Vosotras que os balanceais dulcemente en las llanuras de los cielos, y tú más que otra, tórtola querida, exhalad vuestras lúgubres quejas. Estuvo toda su vida en perfecta inteligencia con vosotras, y su fidelidad á toda prueba no se desmintió jamás. Lo que fué el griego Pílades para su amigo Orestes, la tórtola, oh papagayo, lo fué para tí, mientras viviste.
¿De qué te ha servido esa fidelidad? ¿De qué te ha servido el brillante explendor de tu raro plumaje? ¿De qué te ha servido esa voz tan hábil para imitar nuestro lenguaje? ¿De qué te ha servido haber agradado á mi señora desde que le fuiste regalado? ¡infeliz! ¡eras la gloria de las aves, y ya no existes! Tú podrias, por el brillo de tu plumaje, eclipsar la verde esmeralda, y el rojo color de tu pico igualaba al brillo de la púrpura. Ninguna ave en la tierra hablaria tan bien como tú: ¡tan grande era tu habilidad en repetir tartajeando los sonidos que no habias entendido!

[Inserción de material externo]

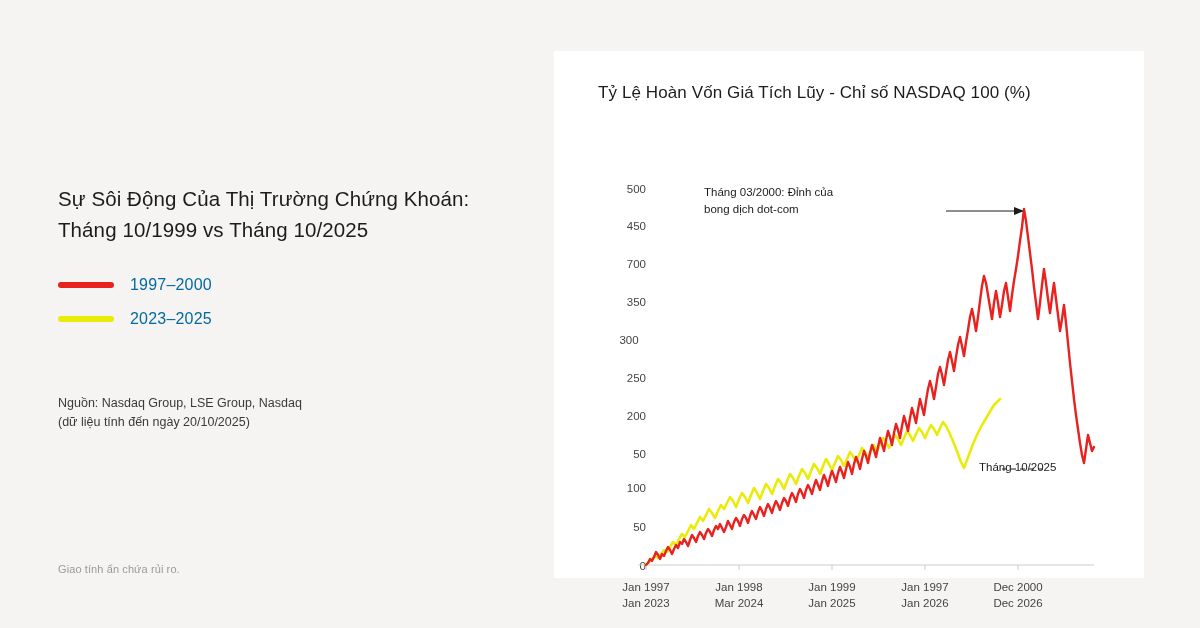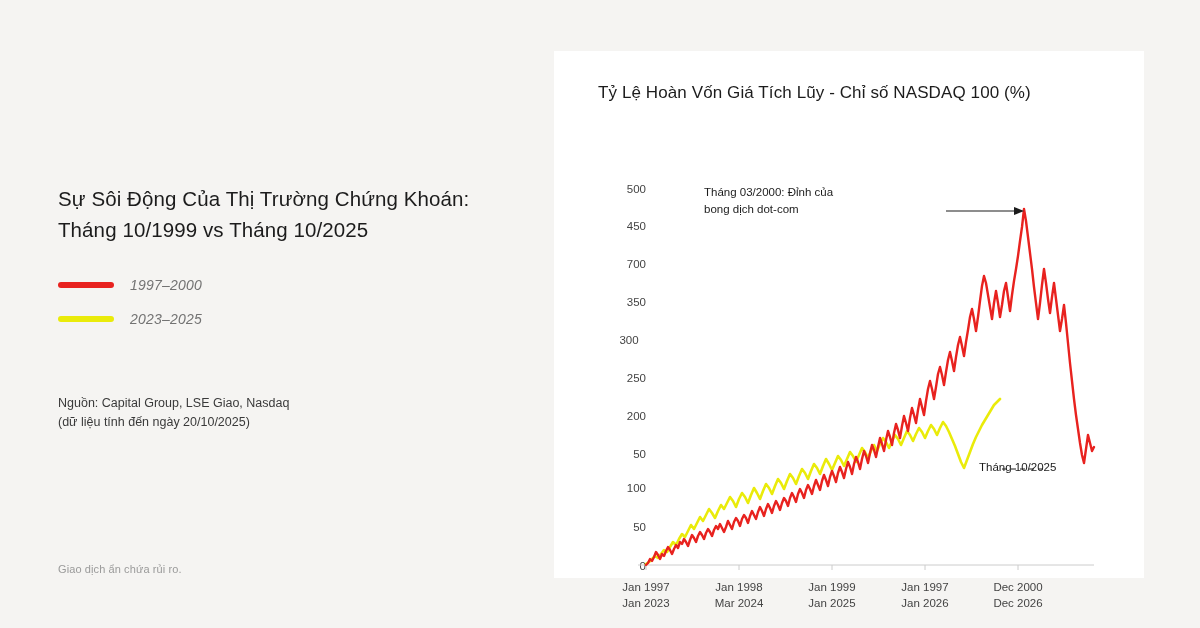"1997–2000" .legend-label { color: #737373 -> #0369a1; font-size: 14px -> 16px; font-style: italic -> none }
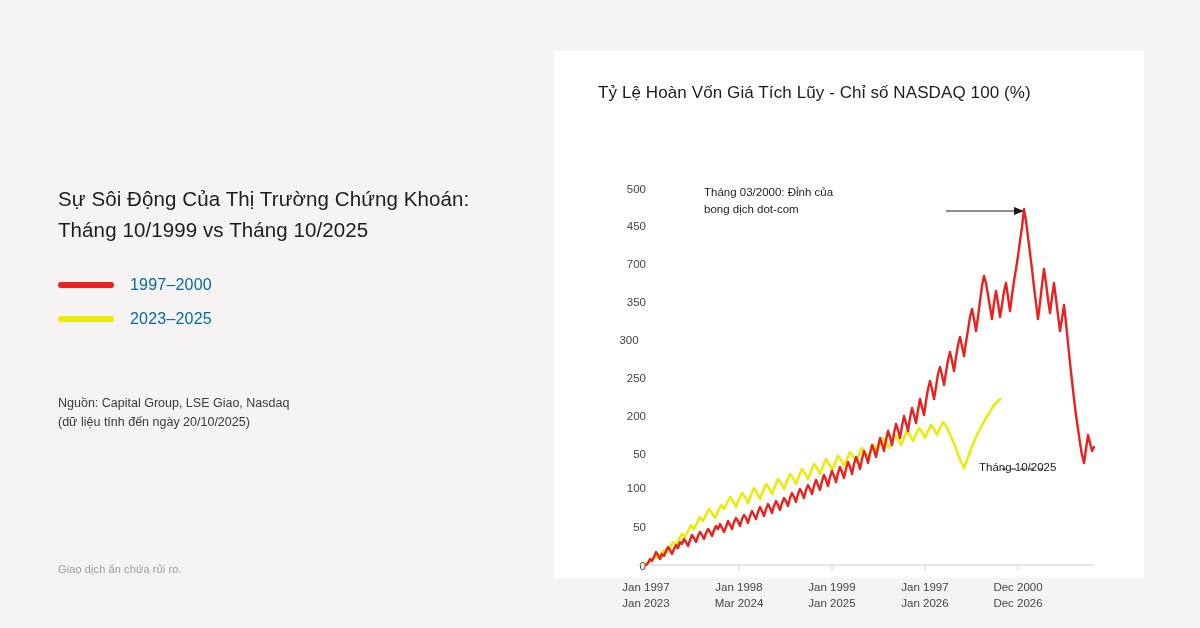"Nguồn: Capital Group, LSE Giao," div { text: Capital Group, LSE Giao -> Nasdaq Group, LSE Group }
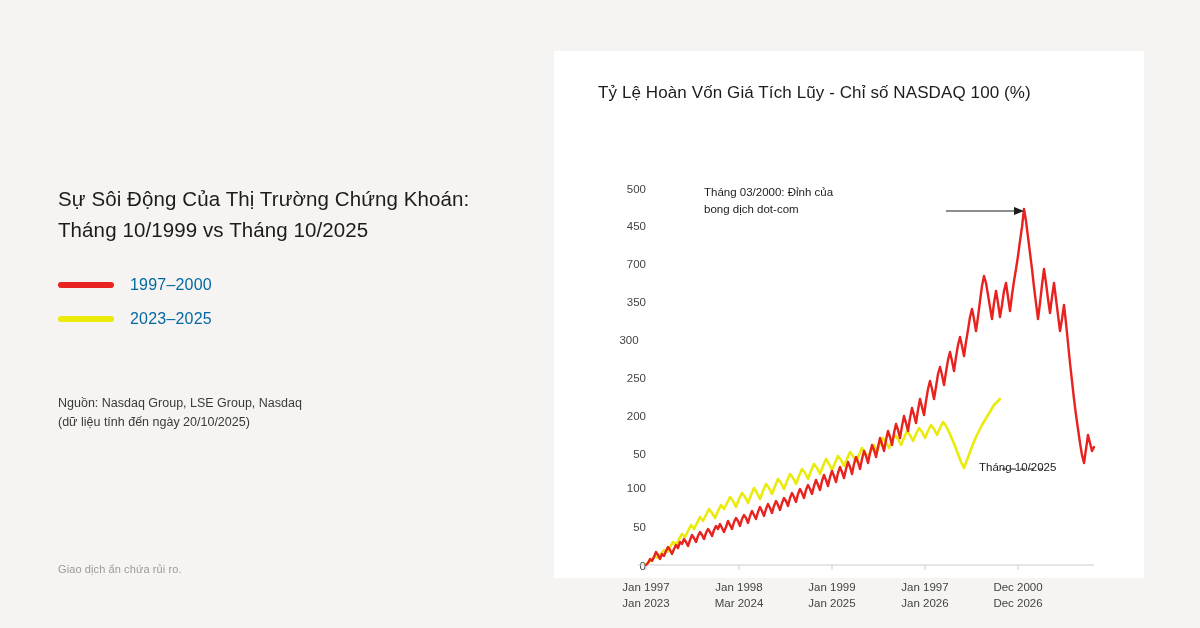"Giao dịch ẩn chứa rủi" div.footnote { text: dịch -> tính }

La muerte envidiosa te ha herido; tú no declarabas la guerra á ninguna ave, tú eras á la vez hablador y amigo de las dulzuras de la paz. Vemos las codornices, siempre en guerra, y por esto mismo quizás, alcanzar frecuentemente la vejez. Los menores alimentos te bastaban; el placer que encontrabas en hablar no te permitía tomar un frecuente alimento. Una nuez constituia tu comida; algunas adormideras le invitaban al sueño; algunas gotas de agua pura extinguian tu sed. Vemos vivir al insaciable buitre, y al milano, el que en su vuelo, describe grandes círculos en medio de los aires, y al grajo, que pronostica la lluvia. Vemos á la corneja, odiosa á la belicosa Minerva: apenas muere al cabo de nueve siglos. ¡Y ha muerto el pájaro que sabia imitar tan bien la voz del hombre, aquel papagayo, raro presente traido de las extremidades del mundo! Casi siempre las manos avaras de la muerte hieren desde luego lo que hay de mejor en la tierra, y las cosas más malas cumplen su destino. Thérsistes vió los tristes funerales de Phylácides: Héctor estaba reducido á cenizas, cuando sus hermanos aun vivian.
¿Á qué recordar los tiernos votos que hizo por tí mi señora alarmada, votos que el tempestuoso Noto llevó al medio de los mares? Habias alcanzado el séptimo dia, que debia ser el último para tí: ya la Parca habia enteramente dividido su huso: sin embargo, tu lengua tuvo el valor de hacerse oir aun y exclamaste muriendo: «¡Corina, adios!»
En el Elíseo, en la pendiente de una colina hay una selva á la que dan sombra las apiñadas encinas; allí la tierra húmeda está siempre ornada de un verde césped. Aquel lugar, si se dá crédito á la fábula, se dice es la mansion de las aves piadosas: las aves de augurios malos no penetran en él. Es donde habitan los inocentes cisnes y el eterno fénix, siempre único entre las aves. Es donde el pavo real ostenta con orgullo su brillante plumaje, y donde la paloma cariñosa prodiga sus besos á su ávido esposo. Recibido en medio de ellas, en esta riente floresta, nuestro papagayo llama por su lenguaje la atencion de esas piadosas aves.
Sus huesos están cubiertos por una tumba, y esta tumba, pequeña como su cuerpo, presenta una pequeña piedra con esta corta inscripcion: «Por este monumento se puede juzgar cuánto gusté á mi señora: mi boca para hablarla sabia más que un pico de ave.»